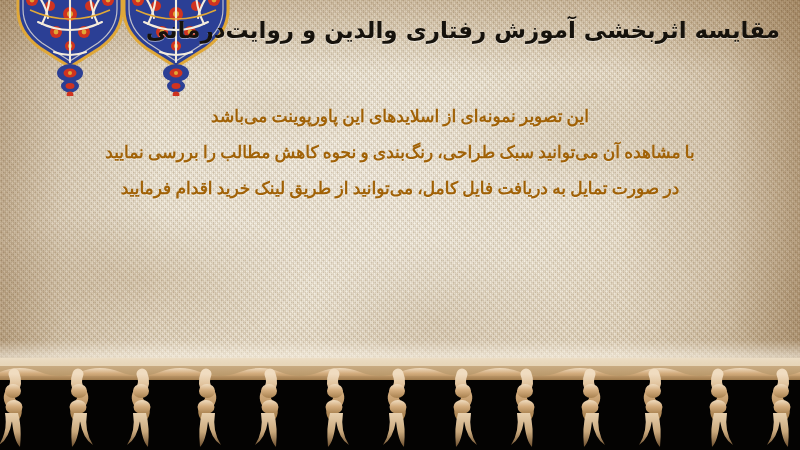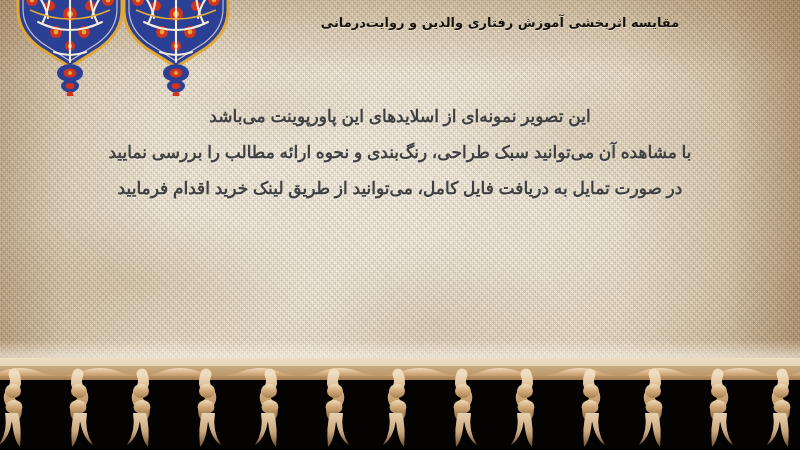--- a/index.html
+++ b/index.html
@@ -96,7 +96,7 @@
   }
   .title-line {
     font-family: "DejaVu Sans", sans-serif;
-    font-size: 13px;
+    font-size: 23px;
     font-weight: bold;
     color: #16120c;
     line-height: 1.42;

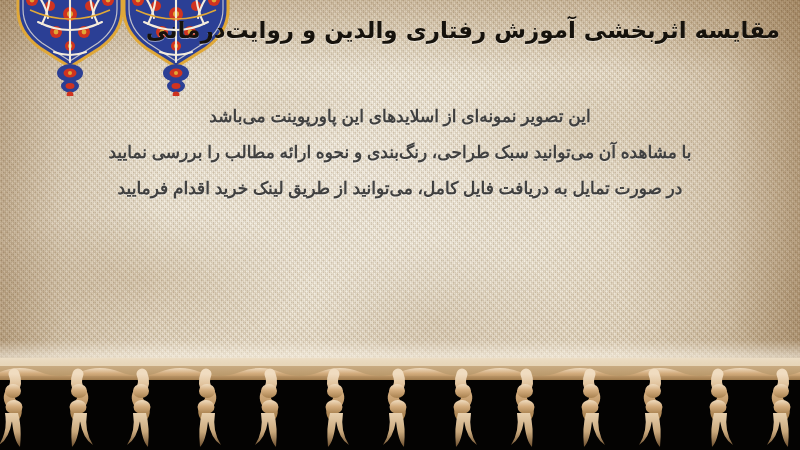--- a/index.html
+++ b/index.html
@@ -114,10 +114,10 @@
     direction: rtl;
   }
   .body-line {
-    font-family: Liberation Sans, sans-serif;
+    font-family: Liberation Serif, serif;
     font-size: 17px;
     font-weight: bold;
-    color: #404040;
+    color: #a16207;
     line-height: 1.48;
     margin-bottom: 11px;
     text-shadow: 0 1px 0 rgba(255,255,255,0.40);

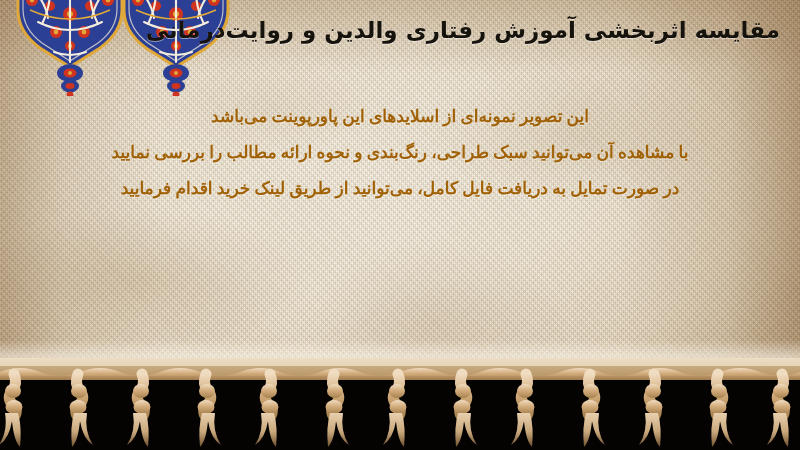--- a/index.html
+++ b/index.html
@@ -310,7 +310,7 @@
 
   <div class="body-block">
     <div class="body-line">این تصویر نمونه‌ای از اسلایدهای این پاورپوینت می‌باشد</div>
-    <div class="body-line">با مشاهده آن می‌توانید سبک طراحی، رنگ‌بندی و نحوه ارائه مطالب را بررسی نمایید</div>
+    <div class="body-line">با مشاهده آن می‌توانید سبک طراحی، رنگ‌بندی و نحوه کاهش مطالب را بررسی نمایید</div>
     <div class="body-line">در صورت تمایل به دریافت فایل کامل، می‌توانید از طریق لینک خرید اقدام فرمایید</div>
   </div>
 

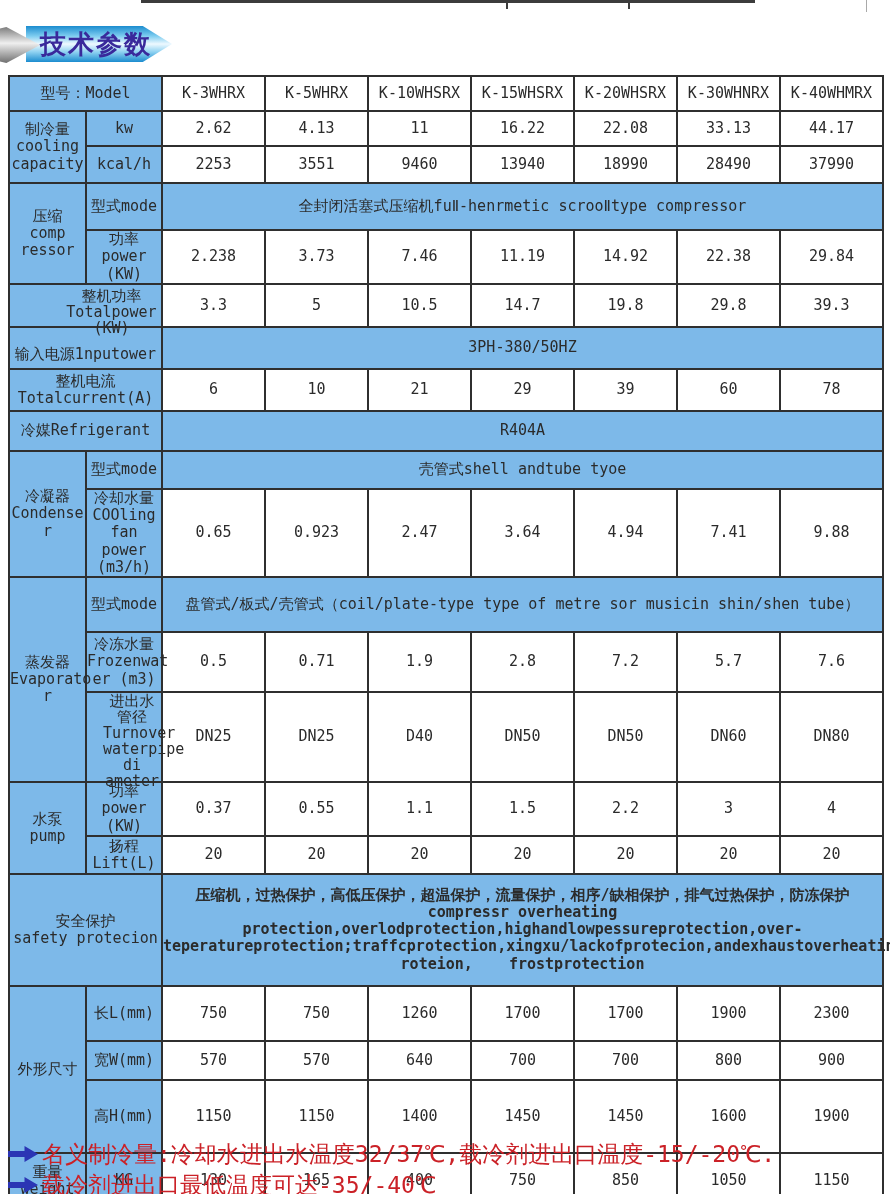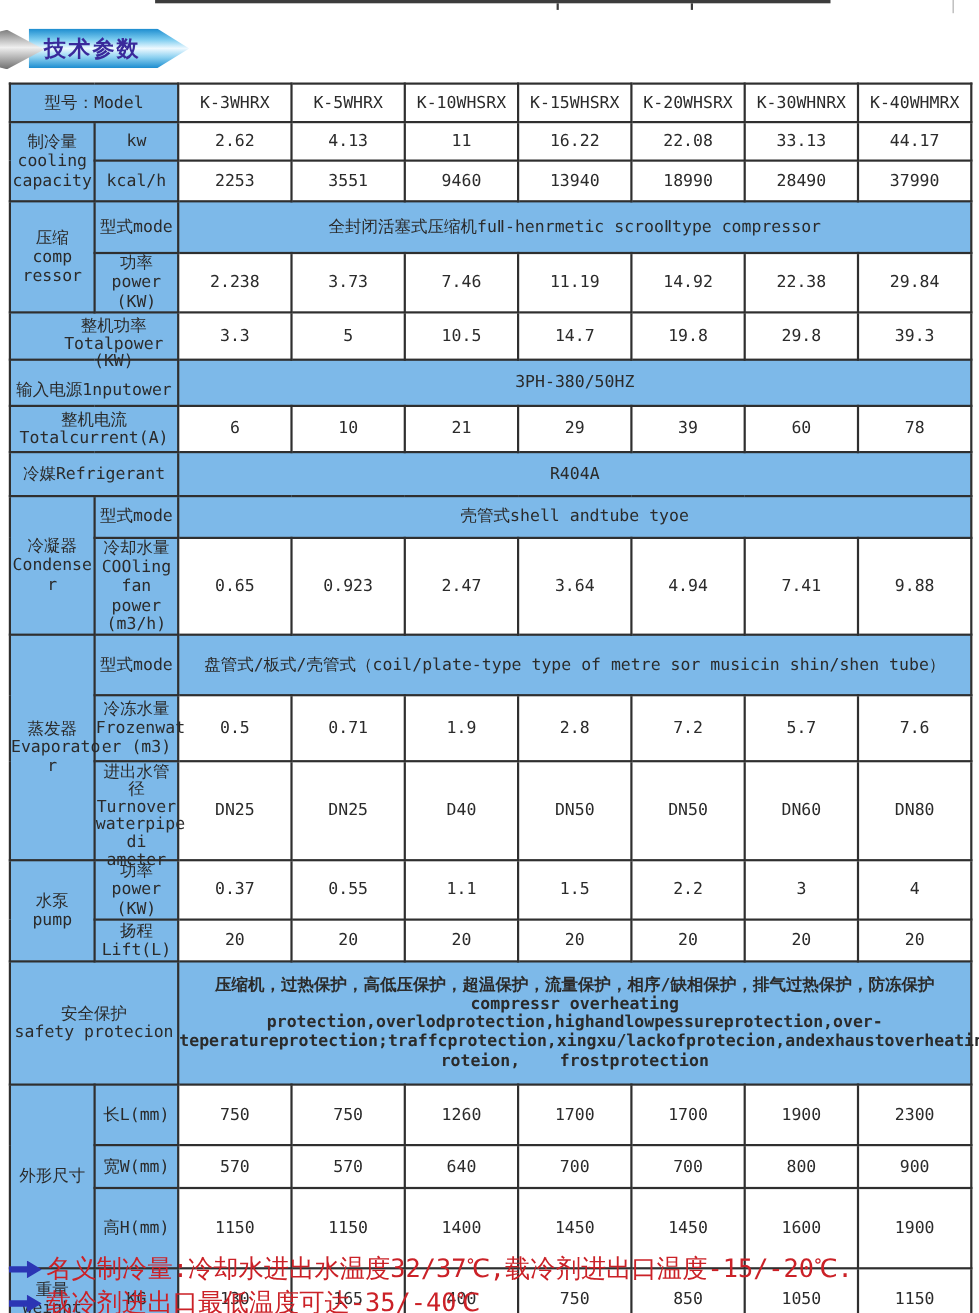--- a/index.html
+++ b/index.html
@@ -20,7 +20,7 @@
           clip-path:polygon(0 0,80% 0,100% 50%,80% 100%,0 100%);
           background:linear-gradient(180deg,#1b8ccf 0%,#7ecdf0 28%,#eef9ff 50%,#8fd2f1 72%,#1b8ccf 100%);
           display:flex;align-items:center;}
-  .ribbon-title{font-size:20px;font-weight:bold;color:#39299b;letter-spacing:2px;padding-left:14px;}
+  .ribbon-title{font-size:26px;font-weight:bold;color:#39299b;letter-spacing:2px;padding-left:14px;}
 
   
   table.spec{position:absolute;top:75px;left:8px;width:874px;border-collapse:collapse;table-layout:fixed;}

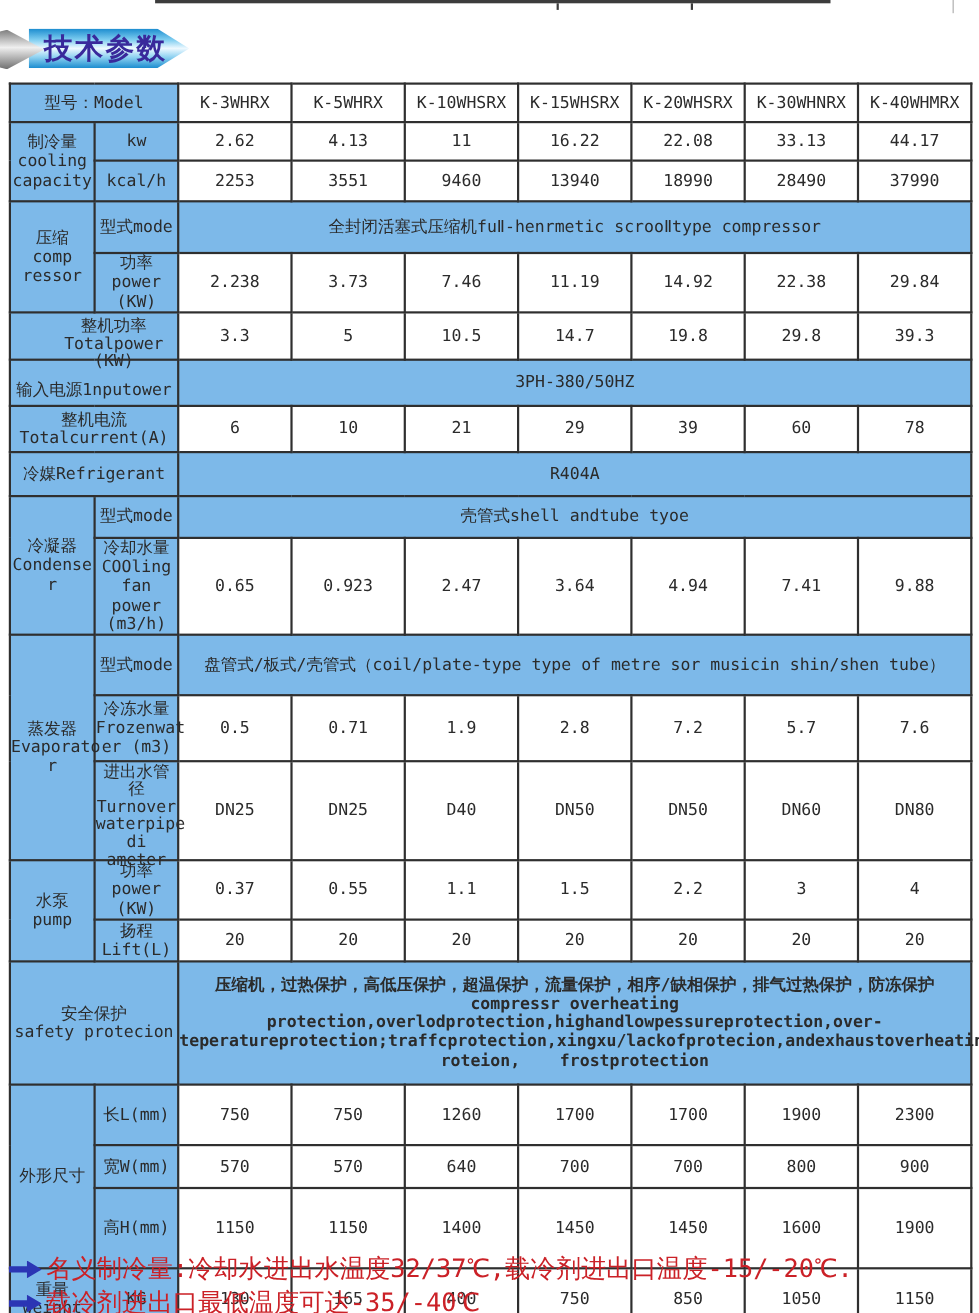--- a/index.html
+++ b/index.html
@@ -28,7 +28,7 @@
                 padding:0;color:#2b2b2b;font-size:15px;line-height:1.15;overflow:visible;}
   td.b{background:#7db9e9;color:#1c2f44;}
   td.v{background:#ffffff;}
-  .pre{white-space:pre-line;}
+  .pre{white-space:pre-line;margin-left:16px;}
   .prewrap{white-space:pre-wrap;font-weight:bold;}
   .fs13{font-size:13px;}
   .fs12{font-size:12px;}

+===+

• [Goal of the exercise]: Would you please print out all the records above exactly, minus any pictures?

• [Answer to this problem]:
--- a/index.html
+++ b/index.html
@@ -96,7 +96,7 @@
   }
   .title-line {
     font-family: "DejaVu Sans", sans-serif;
-    font-size: 13px;
+    font-size: 23px;
     font-weight: bold;
     color: #16120c;
     line-height: 1.42;

--- a/index.html
+++ b/index.html
@@ -114,10 +114,10 @@
     direction: rtl;
   }
   .body-line {
-    font-family: Liberation Sans, sans-serif;
+    font-family: Liberation Serif, serif;
     font-size: 17px;
     font-weight: bold;
-    color: #404040;
+    color: #a16207;
     line-height: 1.48;
     margin-bottom: 11px;
     text-shadow: 0 1px 0 rgba(255,255,255,0.40);

--- a/index.html
+++ b/index.html
@@ -310,7 +310,7 @@
 
   <div class="body-block">
     <div class="body-line">این تصویر نمونه‌ای از اسلایدهای این پاورپوینت می‌باشد</div>
-    <div class="body-line">با مشاهده آن می‌توانید سبک طراحی، رنگ‌بندی و نحوه ارائه مطالب را بررسی نمایید</div>
+    <div class="body-line">با مشاهده آن می‌توانید سبک طراحی، رنگ‌بندی و نحوه کاهش مطالب را بررسی نمایید</div>
     <div class="body-line">در صورت تمایل به دریافت فایل کامل، می‌توانید از طریق لینک خرید اقدام فرمایید</div>
   </div>
 

--- a/index.html
+++ b/index.html
@@ -20,7 +20,7 @@
           clip-path:polygon(0 0,80% 0,100% 50%,80% 100%,0 100%);
           background:linear-gradient(180deg,#1b8ccf 0%,#7ecdf0 28%,#eef9ff 50%,#8fd2f1 72%,#1b8ccf 100%);
           display:flex;align-items:center;}
-  .ribbon-title{font-size:20px;font-weight:bold;color:#39299b;letter-spacing:2px;padding-left:14px;}
+  .ribbon-title{font-size:26px;font-weight:bold;color:#39299b;letter-spacing:2px;padding-left:14px;}
 
   
   table.spec{position:absolute;top:75px;left:8px;width:874px;border-collapse:collapse;table-layout:fixed;}

--- a/index.html
+++ b/index.html
@@ -28,7 +28,7 @@
                 padding:0;color:#2b2b2b;font-size:15px;line-height:1.15;overflow:visible;}
   td.b{background:#7db9e9;color:#1c2f44;}
   td.v{background:#ffffff;}
-  .pre{white-space:pre-line;}
+  .pre{white-space:pre-line;margin-left:16px;}
   .prewrap{white-space:pre-wrap;font-weight:bold;}
   .fs13{font-size:13px;}
   .fs12{font-size:12px;}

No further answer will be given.